There were so many things running through my mind as I read these articles. I "flashed back" to my childhood when I would say something and my older brother would say, "Don't say it like that or others will think you're a 'Country Bump!' " He was not being mean, he just didn't want people to say negative things to me or think negatively about me.
My mother grew up in the NC mountains (Bakersville) and the dialect from people who live there is different than from where we live. I grew up with family members saying words like "yuns" and "y-hear." This was normal to me and I didn't think anything about it...these people are family- ones I dearly love. As I was reading the Delpit article, I thought about these words and about how I "unconsciously acquired" (Krashen) some of the vocabulary from my mama's family. These words seemed even more foreign when you added them to my very-pronounced-Southern-drawl.

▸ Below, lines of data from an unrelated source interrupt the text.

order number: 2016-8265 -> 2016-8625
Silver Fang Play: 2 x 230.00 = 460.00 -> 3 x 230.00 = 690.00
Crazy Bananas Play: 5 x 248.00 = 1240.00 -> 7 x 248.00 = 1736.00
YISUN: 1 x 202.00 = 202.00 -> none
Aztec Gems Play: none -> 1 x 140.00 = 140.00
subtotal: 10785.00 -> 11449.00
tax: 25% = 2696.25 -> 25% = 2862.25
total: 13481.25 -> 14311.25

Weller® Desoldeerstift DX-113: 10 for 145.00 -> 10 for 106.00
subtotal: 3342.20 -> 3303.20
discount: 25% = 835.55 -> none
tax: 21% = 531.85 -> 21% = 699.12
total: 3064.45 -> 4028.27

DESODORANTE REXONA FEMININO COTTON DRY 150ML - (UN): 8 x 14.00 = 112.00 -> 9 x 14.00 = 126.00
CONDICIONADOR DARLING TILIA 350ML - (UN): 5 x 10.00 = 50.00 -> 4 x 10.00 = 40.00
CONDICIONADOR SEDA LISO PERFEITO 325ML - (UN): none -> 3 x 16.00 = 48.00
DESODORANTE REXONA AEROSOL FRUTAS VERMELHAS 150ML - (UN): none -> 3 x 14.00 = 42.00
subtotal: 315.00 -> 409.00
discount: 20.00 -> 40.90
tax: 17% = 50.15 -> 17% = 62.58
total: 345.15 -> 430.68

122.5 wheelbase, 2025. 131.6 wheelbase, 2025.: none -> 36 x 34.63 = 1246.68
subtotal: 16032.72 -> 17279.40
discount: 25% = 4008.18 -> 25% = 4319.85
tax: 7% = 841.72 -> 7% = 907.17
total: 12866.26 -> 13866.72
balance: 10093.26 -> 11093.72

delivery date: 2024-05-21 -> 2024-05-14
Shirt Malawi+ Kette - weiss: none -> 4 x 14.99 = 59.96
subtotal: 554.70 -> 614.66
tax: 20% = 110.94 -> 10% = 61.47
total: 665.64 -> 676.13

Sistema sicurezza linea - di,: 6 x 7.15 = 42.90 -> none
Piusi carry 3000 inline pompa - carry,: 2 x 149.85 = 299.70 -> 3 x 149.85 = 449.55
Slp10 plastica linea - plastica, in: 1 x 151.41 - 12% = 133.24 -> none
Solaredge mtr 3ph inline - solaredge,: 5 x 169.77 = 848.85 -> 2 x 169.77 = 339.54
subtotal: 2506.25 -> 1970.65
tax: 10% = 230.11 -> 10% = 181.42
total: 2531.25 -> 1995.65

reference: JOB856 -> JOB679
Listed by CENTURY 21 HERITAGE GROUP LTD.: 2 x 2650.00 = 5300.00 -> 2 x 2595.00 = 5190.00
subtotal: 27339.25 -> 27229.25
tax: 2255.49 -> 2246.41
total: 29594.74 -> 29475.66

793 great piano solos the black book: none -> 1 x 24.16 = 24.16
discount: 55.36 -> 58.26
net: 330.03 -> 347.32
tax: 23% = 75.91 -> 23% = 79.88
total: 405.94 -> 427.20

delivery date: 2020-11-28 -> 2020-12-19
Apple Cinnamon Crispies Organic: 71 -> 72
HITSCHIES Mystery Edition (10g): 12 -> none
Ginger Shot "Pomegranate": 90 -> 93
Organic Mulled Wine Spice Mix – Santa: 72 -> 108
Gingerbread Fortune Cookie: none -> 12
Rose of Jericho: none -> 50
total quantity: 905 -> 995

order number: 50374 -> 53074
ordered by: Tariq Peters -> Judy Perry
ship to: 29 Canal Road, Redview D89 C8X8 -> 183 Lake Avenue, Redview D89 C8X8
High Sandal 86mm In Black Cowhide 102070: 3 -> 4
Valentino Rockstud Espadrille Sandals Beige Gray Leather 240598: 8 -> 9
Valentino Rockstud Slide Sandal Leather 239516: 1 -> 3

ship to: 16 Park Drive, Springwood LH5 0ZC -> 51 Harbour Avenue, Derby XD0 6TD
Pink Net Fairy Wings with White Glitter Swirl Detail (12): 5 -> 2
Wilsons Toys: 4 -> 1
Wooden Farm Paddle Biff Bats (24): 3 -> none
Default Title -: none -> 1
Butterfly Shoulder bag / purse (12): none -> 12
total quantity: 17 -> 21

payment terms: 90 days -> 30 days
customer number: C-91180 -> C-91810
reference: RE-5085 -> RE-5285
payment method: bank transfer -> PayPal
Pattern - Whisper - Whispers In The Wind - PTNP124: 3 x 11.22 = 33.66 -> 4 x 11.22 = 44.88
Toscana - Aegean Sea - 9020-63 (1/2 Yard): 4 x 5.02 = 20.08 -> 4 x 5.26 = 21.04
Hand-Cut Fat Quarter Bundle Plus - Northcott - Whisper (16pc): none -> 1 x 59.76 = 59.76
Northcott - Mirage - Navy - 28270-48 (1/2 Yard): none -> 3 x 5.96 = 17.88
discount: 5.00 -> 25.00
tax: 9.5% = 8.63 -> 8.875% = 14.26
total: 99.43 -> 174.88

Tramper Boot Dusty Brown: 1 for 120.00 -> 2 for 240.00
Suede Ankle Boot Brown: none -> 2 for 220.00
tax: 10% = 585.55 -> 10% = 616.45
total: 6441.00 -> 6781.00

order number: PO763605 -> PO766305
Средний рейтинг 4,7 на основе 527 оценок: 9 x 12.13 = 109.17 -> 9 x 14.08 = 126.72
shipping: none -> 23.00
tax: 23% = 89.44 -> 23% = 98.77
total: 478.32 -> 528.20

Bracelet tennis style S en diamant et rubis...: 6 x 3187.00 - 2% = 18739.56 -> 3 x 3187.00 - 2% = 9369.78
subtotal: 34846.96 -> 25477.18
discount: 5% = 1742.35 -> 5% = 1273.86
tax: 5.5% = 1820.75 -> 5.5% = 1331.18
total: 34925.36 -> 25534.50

Growing up, I really didn't have to worry about "being different" because of my speech because a lot of kids, in the younger grades especially, accept others as they are. This is probably also because my older brother called my attention to my speech quite often. I think I started really paying attention to the way I talk when I started taking a public speaking course in college. I started to try really hard to not talk with such a pronounced Southern drawl.
I still am very conscious of my accent when talking in front of people, including my students. When I am around my friends, I relax and my accent becomes more pronounced. After reading Delpit's article, I now know this is "code-switching." I do not want people to stereotype me just because of my accent and so I change it depending on whom I'm talking to.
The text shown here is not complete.